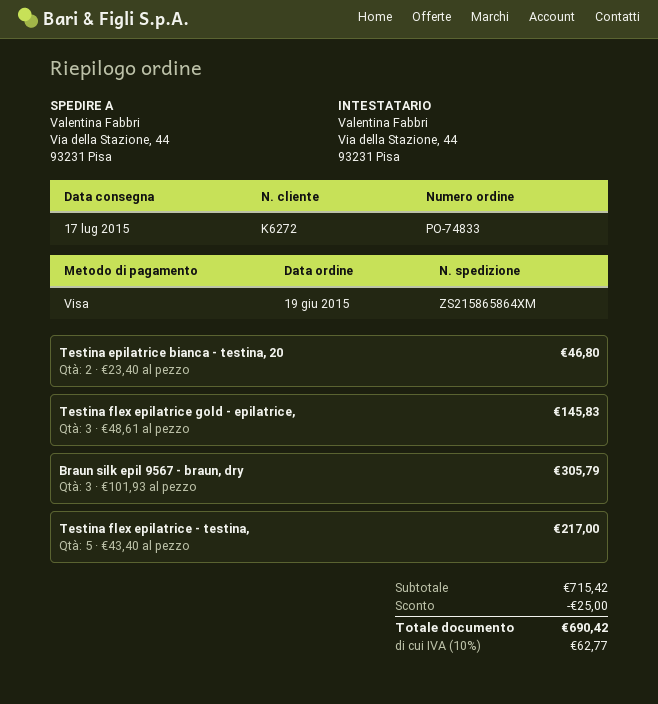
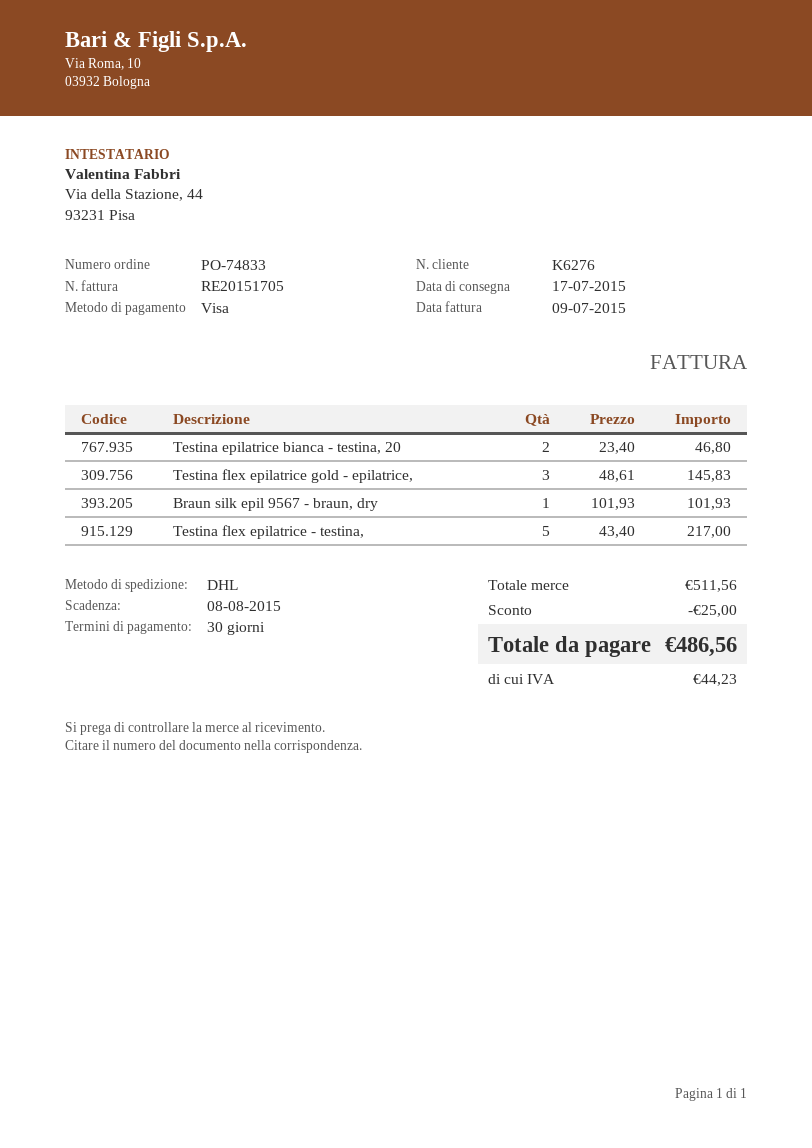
customer number: K6272 -> K6276
Braun silk epil 9567 - braun, dry: 3 x 101.93 = 305.79 -> 1 x 101.93 = 101.93
subtotal: 715.42 -> 511.56
tax: 62.77 -> 44.23
total: 690.42 -> 486.56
------------------------
Work item: Reproduce the lines of the entries above exactly, but only from the line containing "Braun silk epil" through the final line.

Solved problem:
Braun silk epil 9567 - braun, dry: 3 x 101.93 = 305.79 -> 1 x 101.93 = 101.93
subtotal: 715.42 -> 511.56
tax: 62.77 -> 44.23
total: 690.42 -> 486.56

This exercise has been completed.